• **Exercise description**:
All lines below containing the string "caption" are to be copied.

(Dataset begins)

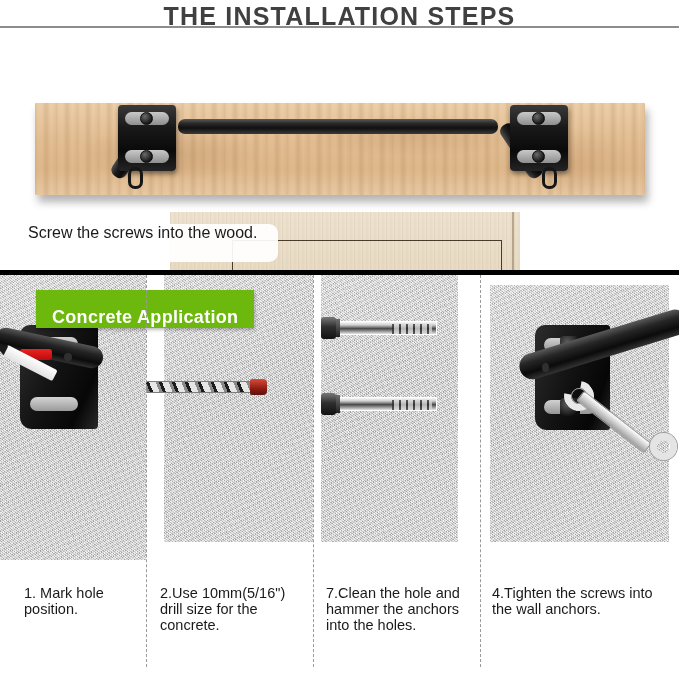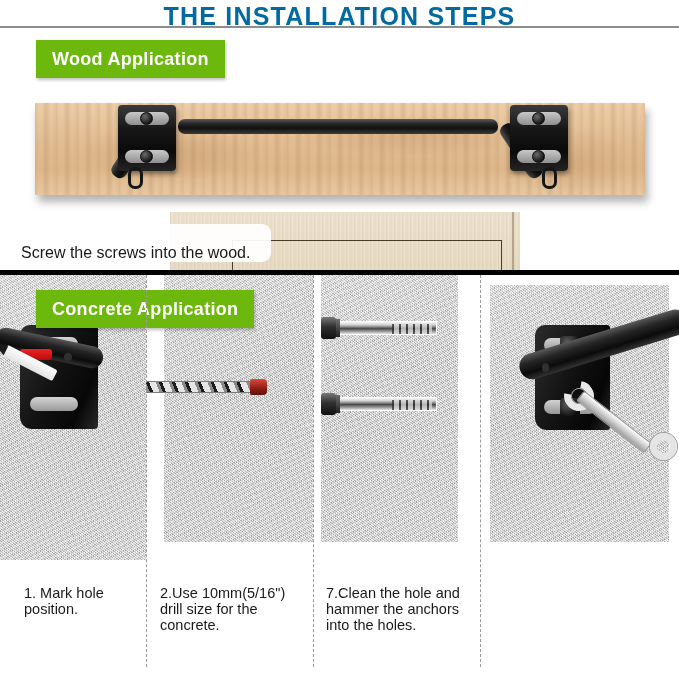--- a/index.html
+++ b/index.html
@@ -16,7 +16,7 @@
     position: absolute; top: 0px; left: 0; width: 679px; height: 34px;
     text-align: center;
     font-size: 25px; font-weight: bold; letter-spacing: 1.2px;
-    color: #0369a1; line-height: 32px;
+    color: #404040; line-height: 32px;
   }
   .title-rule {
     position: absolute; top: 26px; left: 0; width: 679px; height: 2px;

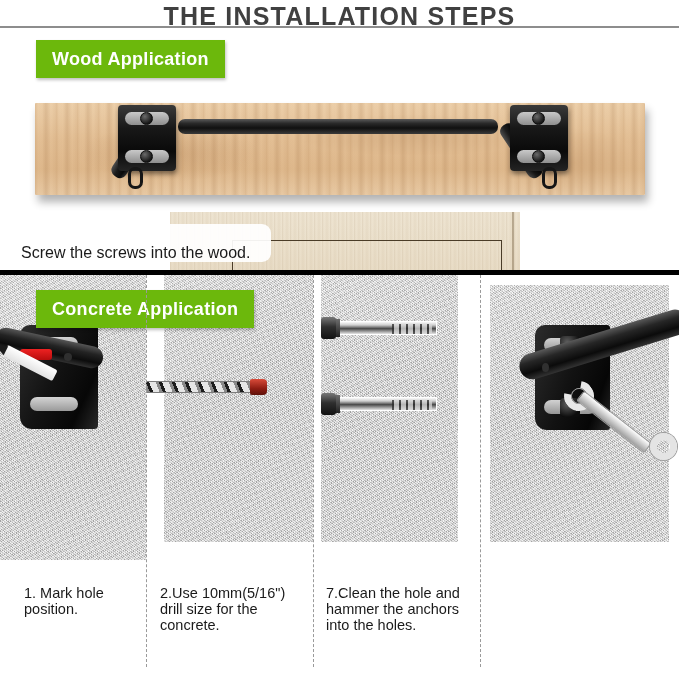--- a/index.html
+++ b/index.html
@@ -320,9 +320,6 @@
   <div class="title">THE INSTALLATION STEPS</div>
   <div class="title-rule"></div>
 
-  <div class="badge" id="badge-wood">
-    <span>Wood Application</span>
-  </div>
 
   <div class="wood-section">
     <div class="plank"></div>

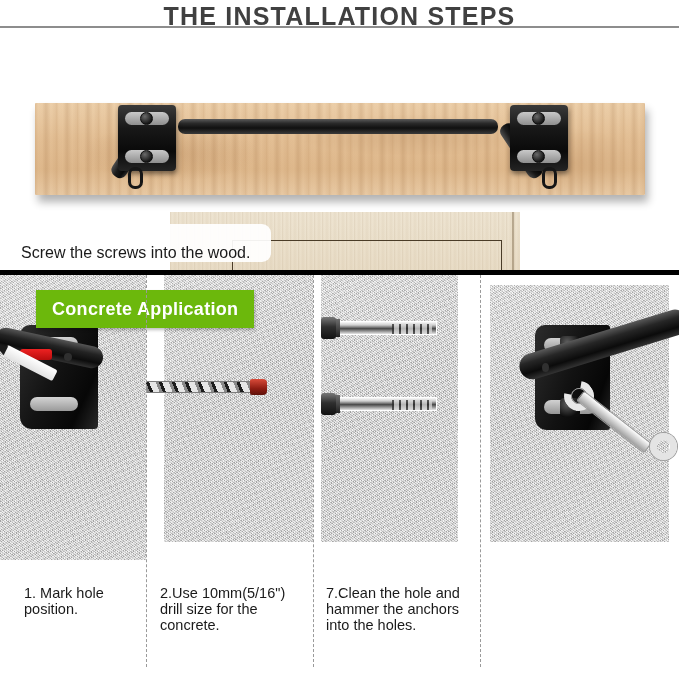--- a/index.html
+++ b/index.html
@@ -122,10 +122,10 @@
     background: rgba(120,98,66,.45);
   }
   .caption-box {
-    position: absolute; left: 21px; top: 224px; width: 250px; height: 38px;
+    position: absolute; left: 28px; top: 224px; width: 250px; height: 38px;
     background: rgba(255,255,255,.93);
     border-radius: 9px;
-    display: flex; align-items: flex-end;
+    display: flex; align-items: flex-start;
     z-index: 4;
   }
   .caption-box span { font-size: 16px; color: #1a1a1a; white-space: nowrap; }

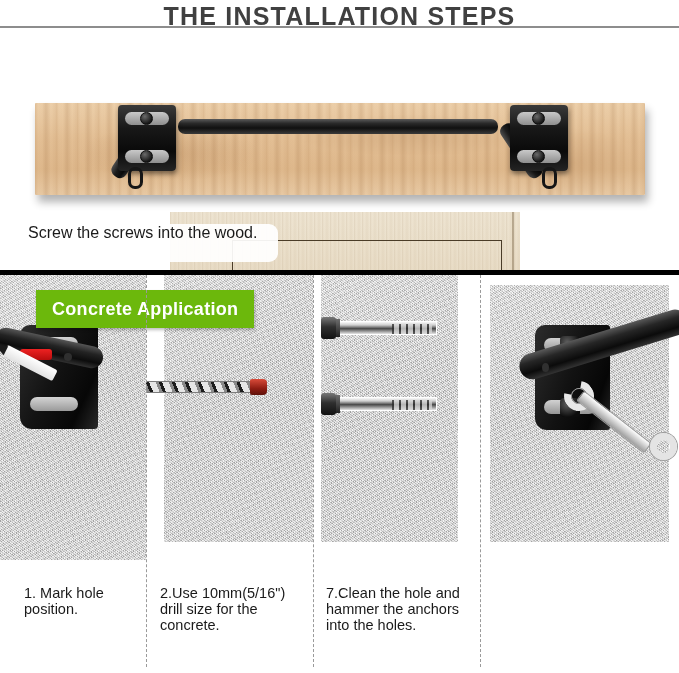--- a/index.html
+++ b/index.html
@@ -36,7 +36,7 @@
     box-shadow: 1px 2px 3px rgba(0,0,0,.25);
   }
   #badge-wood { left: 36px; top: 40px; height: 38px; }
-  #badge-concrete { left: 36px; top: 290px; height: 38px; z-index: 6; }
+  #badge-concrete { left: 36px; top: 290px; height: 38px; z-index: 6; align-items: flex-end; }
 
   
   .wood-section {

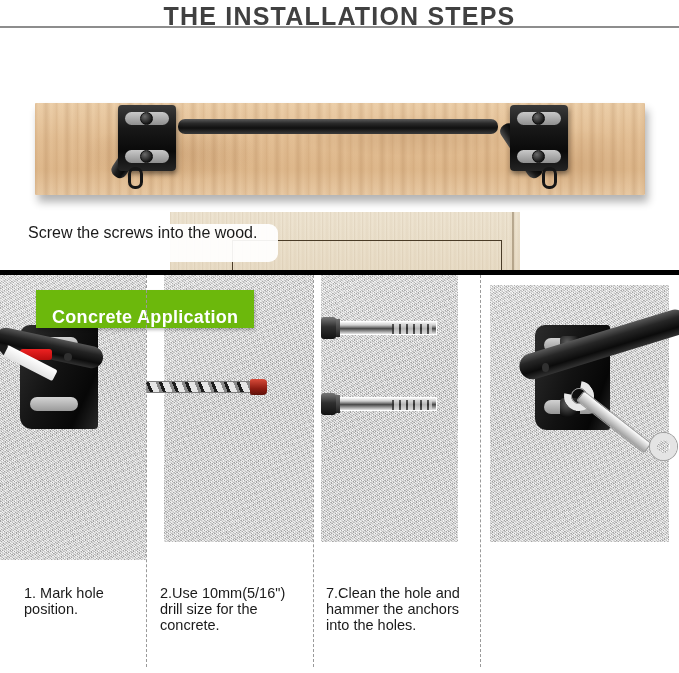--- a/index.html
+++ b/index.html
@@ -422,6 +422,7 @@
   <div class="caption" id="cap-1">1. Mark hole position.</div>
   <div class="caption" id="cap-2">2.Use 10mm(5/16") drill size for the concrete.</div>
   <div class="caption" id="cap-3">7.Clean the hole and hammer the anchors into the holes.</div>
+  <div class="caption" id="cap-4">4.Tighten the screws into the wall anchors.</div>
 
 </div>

(Dataset ends)
(Dataset begins)

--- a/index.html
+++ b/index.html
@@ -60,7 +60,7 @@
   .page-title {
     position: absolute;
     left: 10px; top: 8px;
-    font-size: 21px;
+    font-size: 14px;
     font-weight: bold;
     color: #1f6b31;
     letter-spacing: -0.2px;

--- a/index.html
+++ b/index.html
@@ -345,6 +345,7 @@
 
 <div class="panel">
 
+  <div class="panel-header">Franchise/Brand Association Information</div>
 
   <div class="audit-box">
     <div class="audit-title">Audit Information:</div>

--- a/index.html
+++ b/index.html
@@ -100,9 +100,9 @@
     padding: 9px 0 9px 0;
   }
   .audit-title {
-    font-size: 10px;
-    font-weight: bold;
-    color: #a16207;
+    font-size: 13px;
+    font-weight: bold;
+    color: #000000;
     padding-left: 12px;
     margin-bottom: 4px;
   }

(Dataset ends)

• **Written response**:
   .caption-box {
   .caption-box span { font-size: 16px; color: #1a1a1a; white-space: nowrap; }
   <div class="caption" id="cap-1">1. Mark hole position.</div>
   <div class="caption" id="cap-2">2.Use 10mm(5/16") drill size for the concrete.</div>
   <div class="caption" id="cap-3">7.Clean the hole and hammer the anchors into the holes.</div>
+  <div class="caption" id="cap-4">4.Tighten the screws into the wall anchors.</div>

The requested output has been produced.